Imagine my thrill to hear that jewishjournal.com’s newest advertiser is Sit n’ Sleep. There it is on our very own site, the face of Larry “Or your mattress is free, FREE!” Miller, who I’ve heard for years plugging away on The Howard Stern Show. Me and Howard sharing Larry Miller— I can’t help but think of the poet Alan Ginsburg’s pride when he slept with Dean Moriarity the found out Morairity slept with Gavin Arthur ho slept with Edward Carpenter who slept with Walt Whitman. “I slept with Walt Whitman,” Ginsburg used to boast.
Well, I shared an advertiser with Howard Stern.
What I remember about Sit n Sleep on Stern bac when he was on terrestrial radio was how carefully and precisely Stern would do the lead ins for Miller’s commercials. I began to see that Stern was an excellent pitchman for his products, he took the plugs and placements as seriously as the fart jokes and stripper sketches. Sometimes the copy was awful, but Stern would make it his own, put it in his voice, but infuse it with his on air passion. Didn’t matter whether it was mattresses or Binaca or backhair removers or some spray he was hawking that removed butt odor. Here’s what Stern, one of the wealthiest and most powerful people in media knows: which side his bread is buttered on. He never got cocky or glib with the people paying the bills, the companies whose money keeps the staff employed and the lights on.
A lot of creative types just starting out tend to look down on the business part of show business—they resent the intrusion of commerce in art. And as they get more and more successful, they try to distance themselves from the fact that they are, in a way, selling soap. But Howard pay his dues, dutifully. He taught me to pay attention to advertisers—not to bend standards because of them, but to respect their support, and do what they pay us to do with excellence and attentiveness.
It’s like the Dylan song says, no matter how big you are, how rich you are, you gotta serve someone…
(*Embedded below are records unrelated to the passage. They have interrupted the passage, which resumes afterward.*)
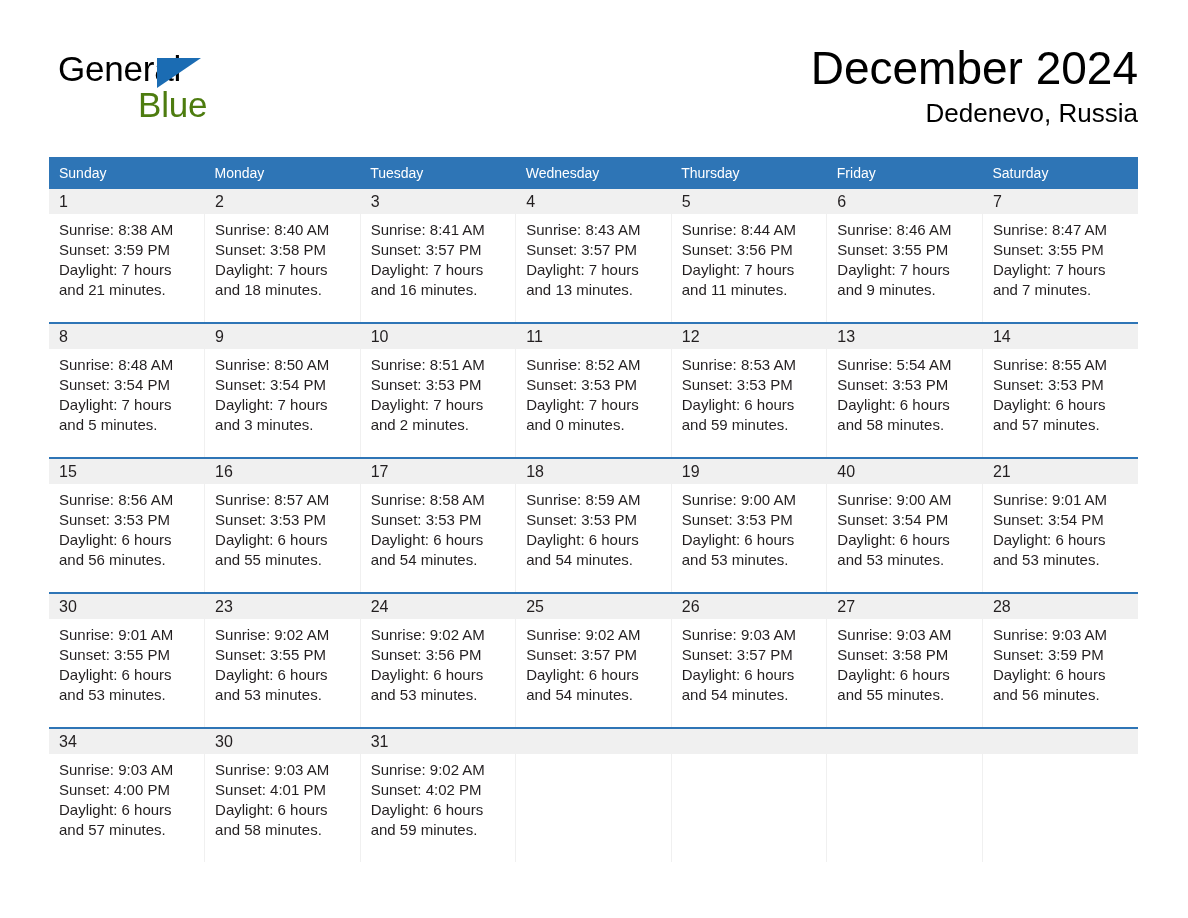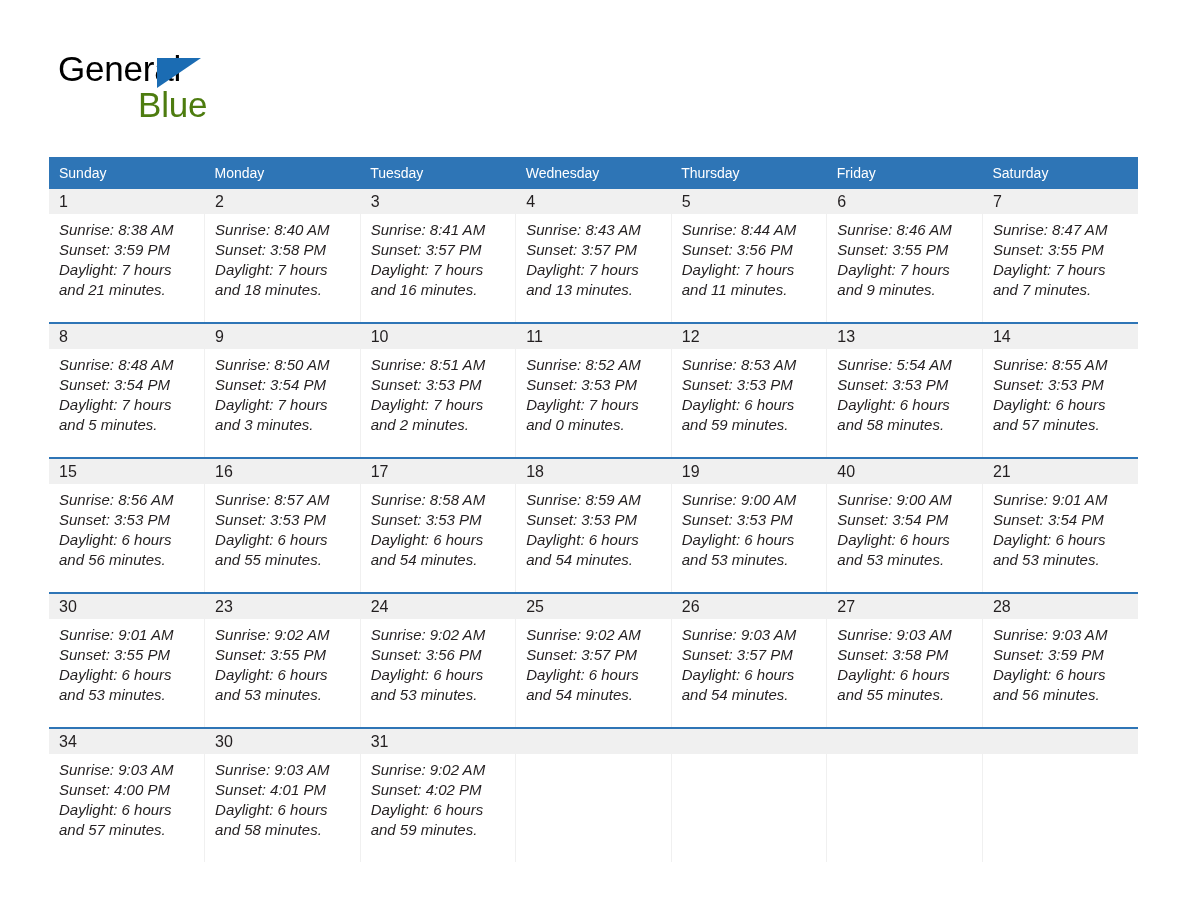--- a/index.html
+++ b/index.html
@@ -130,40 +130,43 @@
     padding: 3px 0 0 10px;
     box-sizing: border-box;
   }
   .daynum {
     font-size: 16px;
     line-height: 20px;
     color: #231f20;
   }
   .cell-lines {
     padding: 6px 8px 0 10px;
-    font-style: italic;
   }
   .cell-lines div {
     font-size: 15px;
     line-height: 20px;
     color: #231f20;
     white-space: nowrap;
   }
   .empty .daynum-band { background: #f0f0f0; }
 </style>
 </head>
 <body>
 
 <div class="page">
 
   <div class="header">
     <div class="logo">
       <span class="logo-general">General</span>
       <span class="logo-tri"></span>
       <span class="logo-blue">Blue</span>
+    </div>
+    <div class="title-block">
+      <h1 class="month-title">December 2024</h1>
+      <h2 class="location">Dedenevo, Russia</h2>
     </div>
   </div>
 
   <table class="calendar">
     <colgroup>
       <col>
         <col>
         <col>
         <col>
         <col>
You may be a state trooper, you might be a young Turk,
You may be the head of some big TV network,
You may be rich or poor, you may be blind or lame,
You may be living in another country under another name
But you’re gonna have to serve somebody, yes indeed
You’re gonna have to serve somebody,
Well, it may be the devil or it may be the Lord
But you’re gonna have to serve somebody.